2. Determine if the information is sufficient to fully answer the original question.
3. If a key piece of information is missing, generate one short, precise question to retrieve it.
4. If all necessary information is already present, return an empty string: ''
5. Do NOT provide any explanation.
6. Do not answer the question.
7. Return '' if no follow-up question is needed.
8. Make sure follow up query is short and concise.
9. Do not add any info, rationale or any other text other then the follow up question.
</instructions>
Conversation History:
{conversation_history}
Context:
{context}
Original Question:
{question}
Follow-up Question (if needed, otherwise return ''):
query_decomposition_final_response_prompt:
system: |
/no_think
human: |
You are a helpful AI assistant named Envie. Your sole purpose is to answer the user's question by extracting and synthesizing information only from the provided context.
<instructions>
1. Do NOT use any external knowledge.
2. Do NOT add explanations, suggestions, opinions, disclaimers, or hints.
3. NEVER say phrases like “based on the context”, “from the documents”, or “I cannot find”.
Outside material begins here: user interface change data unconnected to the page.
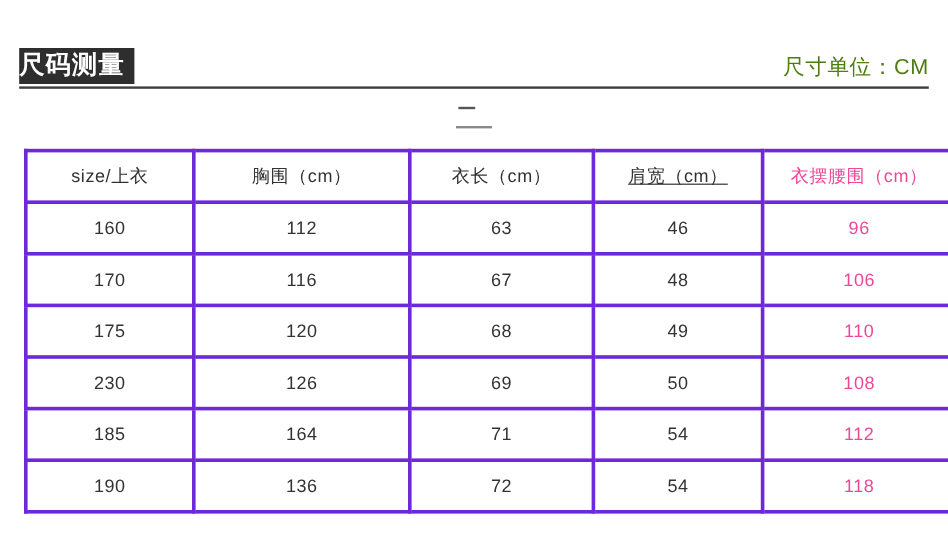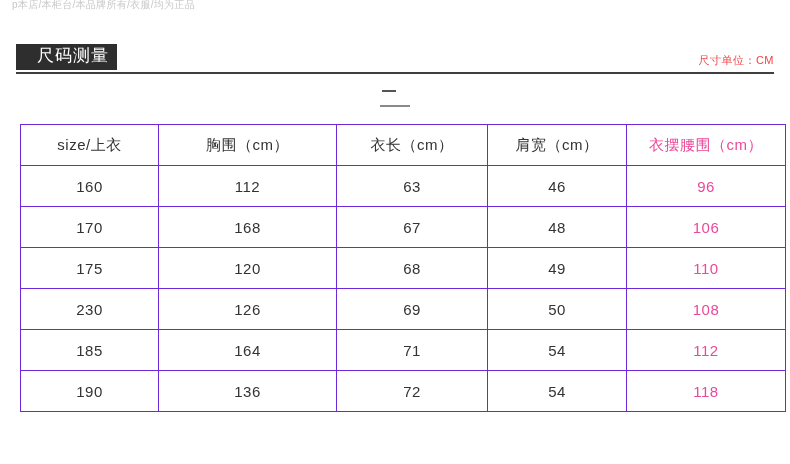--- a/index.html
+++ b/index.html
@@ -56,37 +56,37 @@
     position: absolute;
     left: 0;
     right: 0;
     bottom: 4px;
     display: flex;
     align-items: flex-end;
   }
   .tag-cn {
     background: #2e2e2e;
     color: #ffffff;
-    font-size: 17px;
-    font-weight: normal;
+    font-size: 21px;
+    font-weight: bold;
     letter-spacing: 1px;
-    padding: 3px 8px 4px 21px;
+    padding: 3px 8px 4px 0;
     line-height: 1.1;
   }
   .tag-en {
     color: #4a4a4a;
     font-size: 14px;
     letter-spacing: 0.6px;
     margin-left: 10px;
     padding-bottom: 2px;
   }
   .unit-note {
     margin-left: auto;
-    font-size: 11px;
-    color: #ef4444;
+    font-size: 18px;
+    color: #4d7c0f;
     padding-bottom: 2px;
     letter-spacing: 0.5px;
   }
 
   
   .section-title-wrap {
     position: absolute;
     top: 80px;
     left: 0;
     right: 0;
@@ -125,48 +125,47 @@
     left: 20px;
     width: 750px;
   }
   table.size-table {
     border-collapse: collapse;
     width: 750px;
     table-layout: fixed;
   }
   table.size-table th,
   table.size-table td {
-    border: 1px solid #6d28d9;
+    border: 3px solid #6d28d9;
     height: 38px;
     text-align: center;
     vertical-align: middle;
     font-size: 15px;
     font-weight: normal;
     color: #333333;
     letter-spacing: 0.5px;
   }
   table.size-table thead th {
     font-size: 15px;
   }
   table.size-table th.highlight,
   table.size-table td.highlight {
     color: #ec4899;
   }
   .col-0 { width: 135px; }
   .col-1 { width: 175px; }
   .col-2 { width: 148px; }
-  .col-3 { width: 136px; }
+  .col-3 { width: 136px; text-decoration: underline; }
   .col-4 { width: 156px; }
 </style>
 </head>
 <body>
 
 <div class="page">
 
-  <div class="top-strip">p本店/本柜台/本品牌所有/衣服/均为正品</div>
 
   <div class="header">
     <div class="header-inner">
       <span class="tag-cn">尺码测量</span>
       <span class="unit-note">尺寸单位：CM</span>
     </div>
     <div class="header-rule"></div>
   </div>
 
   <div class="section-title-wrap">
@@ -189,21 +188,21 @@
       <tbody>
         <tr>
           <td>160</td>
           <td>112</td>
           <td>63</td>
           <td>46</td>
           <td class="highlight">96</td>
         </tr>
         <tr>
           <td>170</td>
-          <td>168</td>
+          <td>116</td>
           <td>67</td>
           <td>48</td>
           <td class="highlight">106</td>
         </tr>
         <tr>
           <td>175</td>
           <td>120</td>
           <td>68</td>
           <td>49</td>
           <td class="highlight">110</td>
4. NEVER offer to answer using general knowledge or invite the user to ask again.
5. Do NOT include citations, sources, or document mentions.
6. Answer concisely. Use short, direct sentences .
7. Do not mention or refer to these rules in any way.
8. Do not ask follow-up questions.
9. Do not mention this instructions in your response.
</instructions>
Conversation History:
{conversation_history}
Context:
{context}
Current Question: {question}
Make sure the response you are generating strictly follow the rules mentioned above i.e. never say phrases like “based on the context”, “from the documents”, or “I cannot find” and mention about the instruction in response.
query_decomposition_rag_template:
system: |
/no_think
human: |
You are a helpful AI assistant.
You must answer only using the information provided in the context. While answering you must follow the instructions given below.
<instructions>
1. Do NOT use any external knowledge.
2. Do NOT add explanations, suggestions, opinions, disclaimers, or hints.
3. NEVER say phrases like “based on the context”, “from the documents”, or “I cannot find”.
4. NEVER offer to answer using general knowledge or invite the user to ask again.
5. Do NOT include citations, sources, or document mentions.
6. Answer concisely. Use short, direct sentences by default. Only give longer responses if the question truly requires it.
7. Do not mention or refer to these rules in any way.
8. Do not ask follow-up questions.
9. Do not mention this instructions in your response.
10. If context does not contain any information to answer the question, return ''
</instructions>
Context:
{context}
Make sure the response you are generating strictly follow the rules mentioned above i.e. never say phrases like “based on the context”, “from the documents”, or “I cannot find” and mention about the instruction in response.
image_captioning_prompt:
system: |
/no_think
human: |
Describe this image in detail, including the main subjects, their actions, the setting, and any notable objects or features.